How long would it take a dividing colony of bacteria to consume the planet?

This is a nuanced question, and requires that we slowly build up our understanding of bacterial metabolism and growth. The key to this question is in the phrase dividing colony, which means that we begin with one bacterium and allow that cell to divide for days, or weeks, with infinite nutritional resources. If we continue to feed the growing colony, how long until the earth is exhausted of carbon-based resources?

Exponential growth of bacterial cells, dividing every 33.3 minutes, for 8 hours. By Niko McCarty, made with Python / Seaborn.

Well, let’s start by estimating how quickly bacterial cells divide. Using Python and Matplotlib, I’ve made a line plot that shows the exponential growth of a bacterial colony (using numerical integration with the forward Euler method), assuming a division time of 33.3 minutes.

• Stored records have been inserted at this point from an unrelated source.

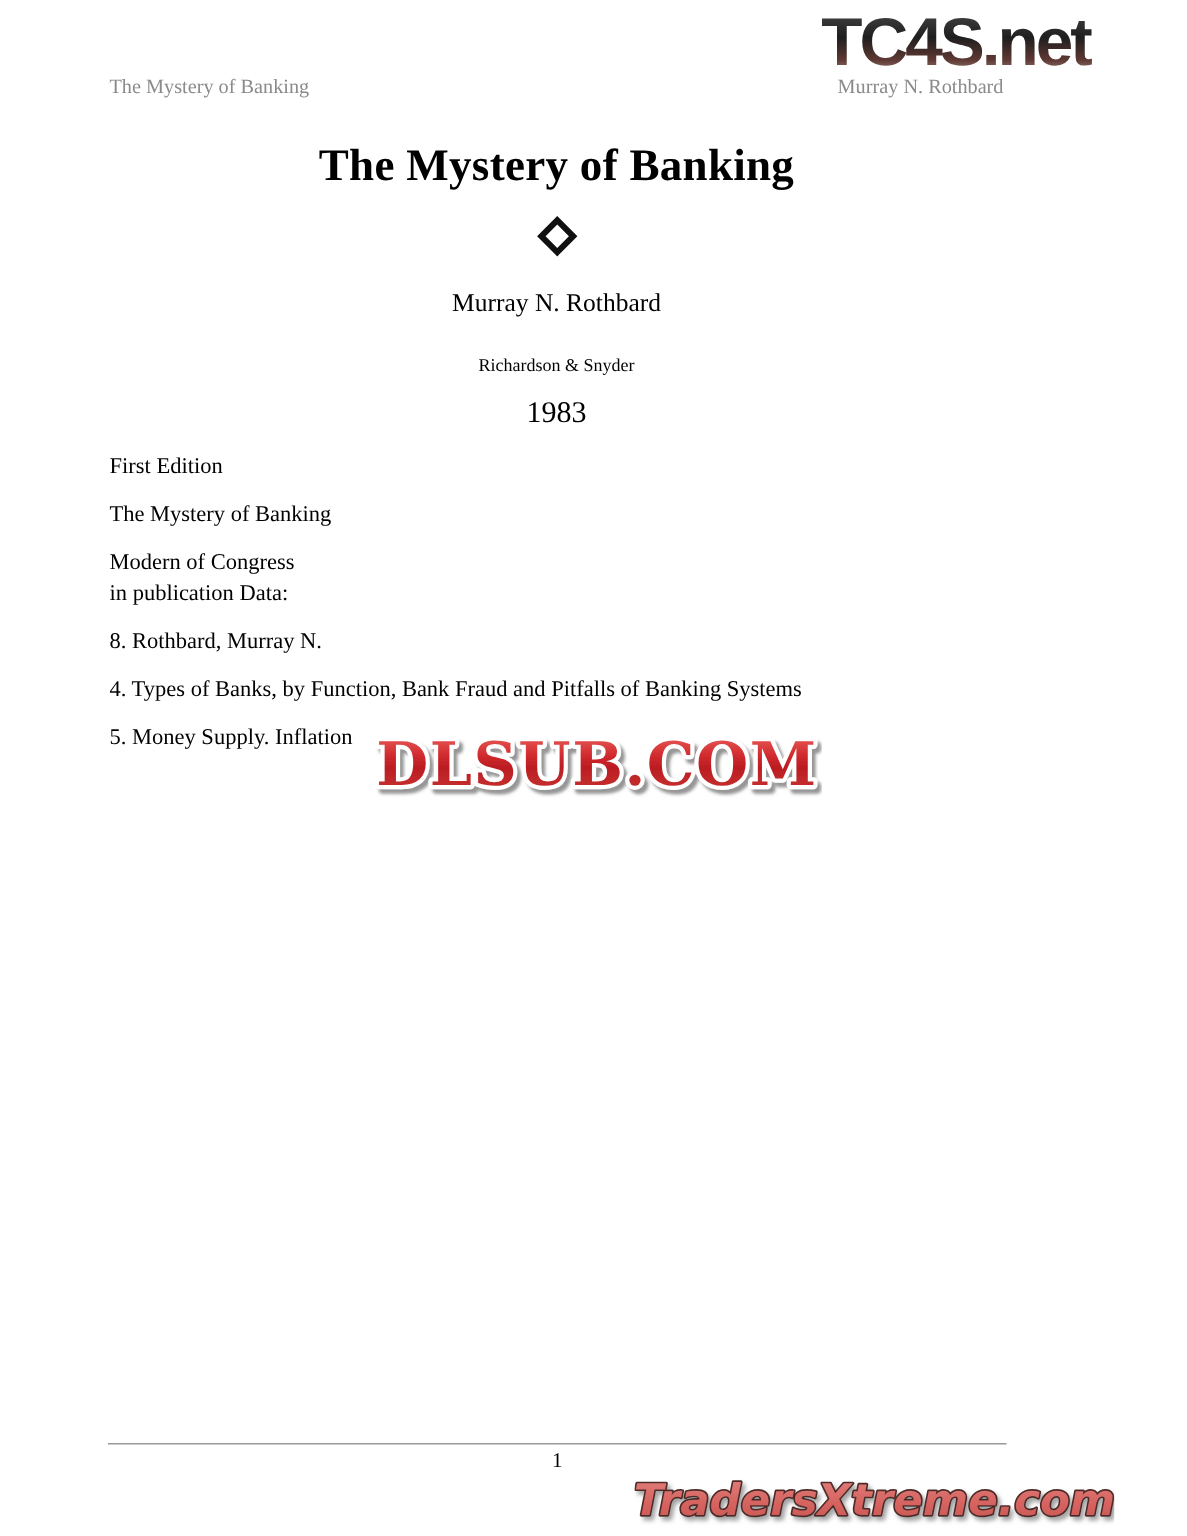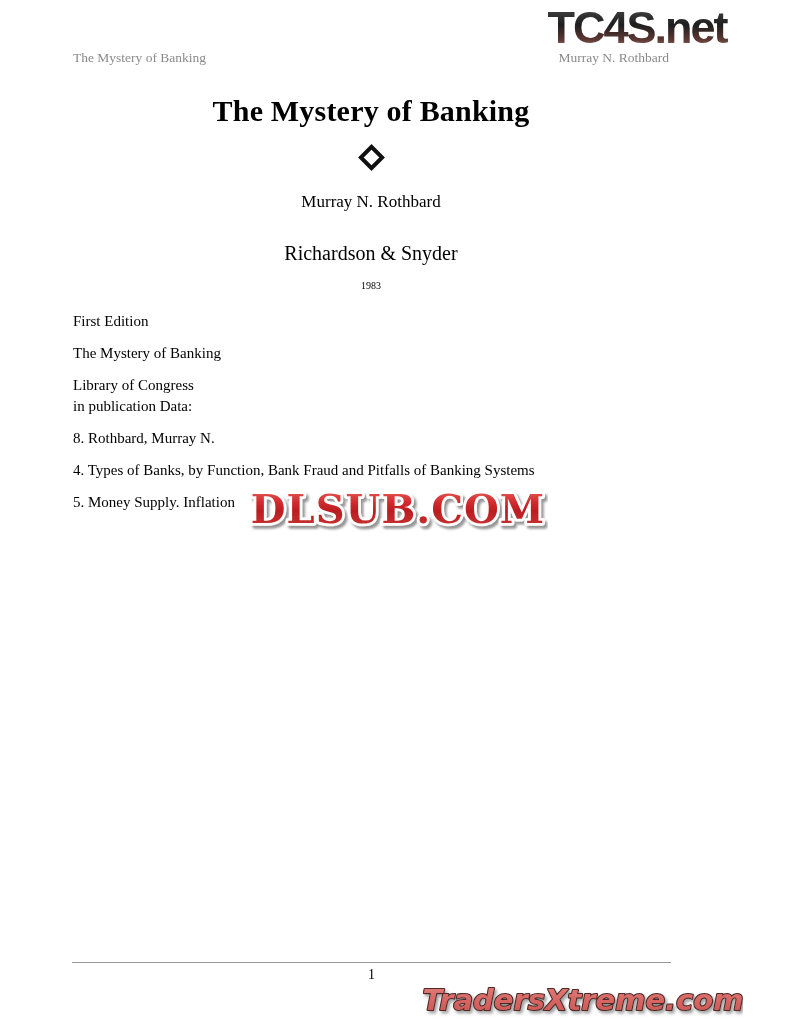--- a/index.html
+++ b/index.html
@@ -43,7 +43,7 @@
     transform: rotate(45deg);
   }
   .author    { text-align: center; font-size: 17px;   line-height: 22px; margin-top: 19px; }
-  .publisher { text-align: center; font-size: 20px; line-height: 19px; margin-top: 31px; }
+  .publisher { text-align: center; font-size: 12px; line-height: 19px; margin-top: 21px; }
   .year      { text-align: center; font-size: 10px; line-height: 19px; margin-top: 13px; }
   .paragraphs { margin-top: 16px; }
   .paragraphs p {

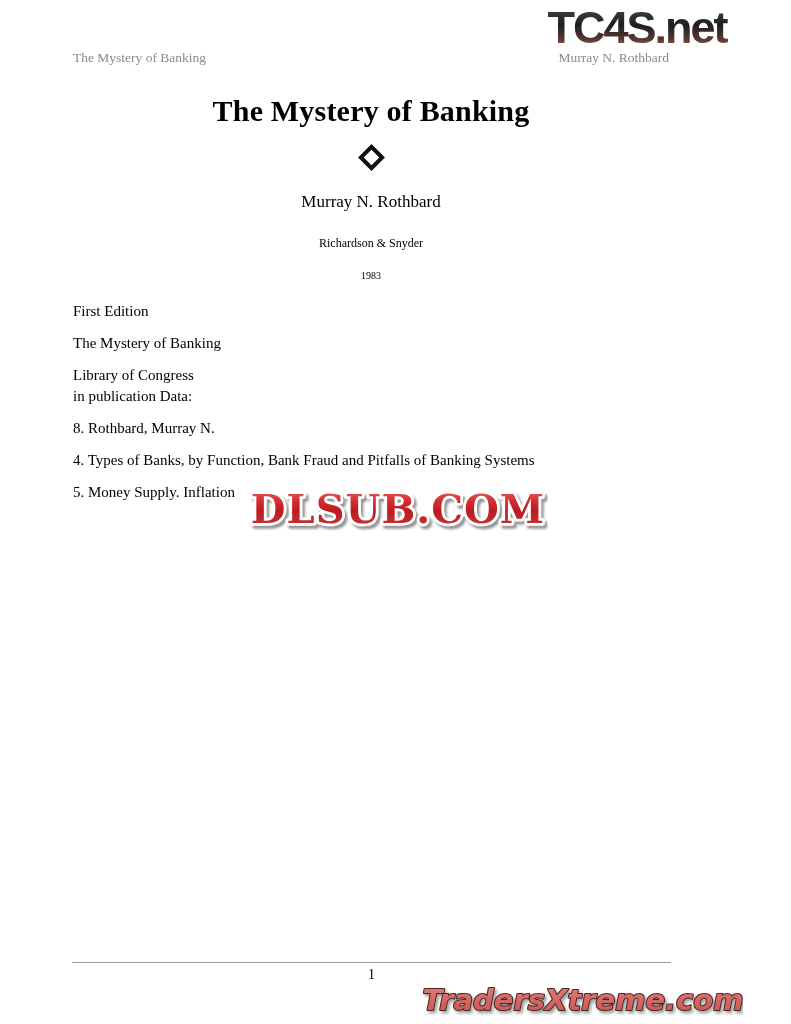--- a/index.html
+++ b/index.html
@@ -44,7 +44,7 @@
   }
   .author    { text-align: center; font-size: 17px;   line-height: 22px; margin-top: 19px; }
   .publisher { text-align: center; font-size: 12px; line-height: 19px; margin-top: 21px; }
-  .year      { text-align: center; font-size: 10px; line-height: 19px; margin-top: 13px; }
+  .year      { text-align: center; font-size: 20px; line-height: 19px; margin-top: 13px; }
   .paragraphs { margin-top: 16px; }
   .paragraphs p {
     font-size: 15px;

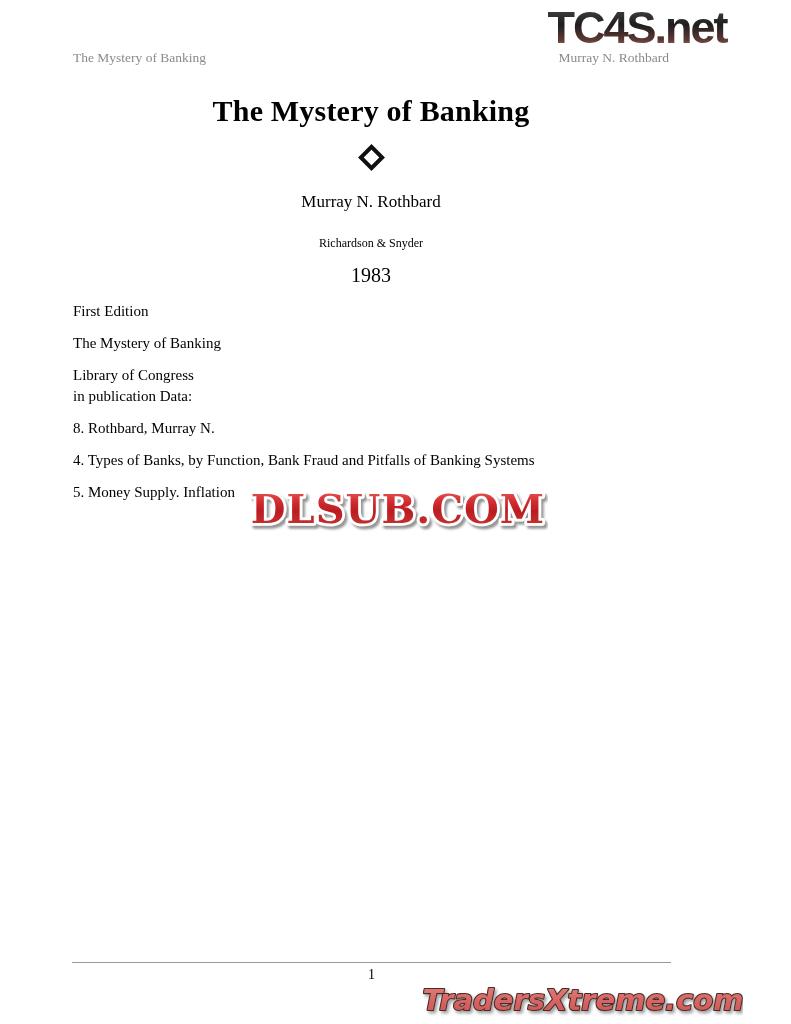--- a/index.html
+++ b/index.html
@@ -105,7 +105,7 @@
     <div class="paragraphs">
       <p>First Edition</p>
       <p>The Mystery of Banking</p>
-      <p>Library of Congress
+      <p>Modern of Congress
 in publication Data:</p>
       <p>8. Rothbard, Murray N.</p>
       <p>4. Types of Banks, by Function, Bank Fraud and Pitfalls of Banking Systems</p>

After just 8 hours, a single bacterial cell will give rise to more than 1.5 million cells. If we let the colony grow for several days (with infinite nutritional resources), their numbers quickly surpass the most absurd of values. After a week, our theoretical colony would surpass 10¹¹⁹ cells, a number so vast as to be incomprehensible. This is nearly one hundred orders of magnitude more than the estimated number of stars in the universe.) (10²⁴).

For comparison, the mass of the known universe is a paltry 10⁵⁶ grams. If each E. coli weighs one picogram, then 10⁶⁸ E. coli would weigh as much as the known universe…a feat that would (theoretically) take a few days.

Exponential growth of bacterial cells, dividing every 33.3 minutes, for a week. The magnitude of cells soon exceeds all reasonable explanation for our rudimentary thinking. By Niko McCarty, made with Python / Seaborn.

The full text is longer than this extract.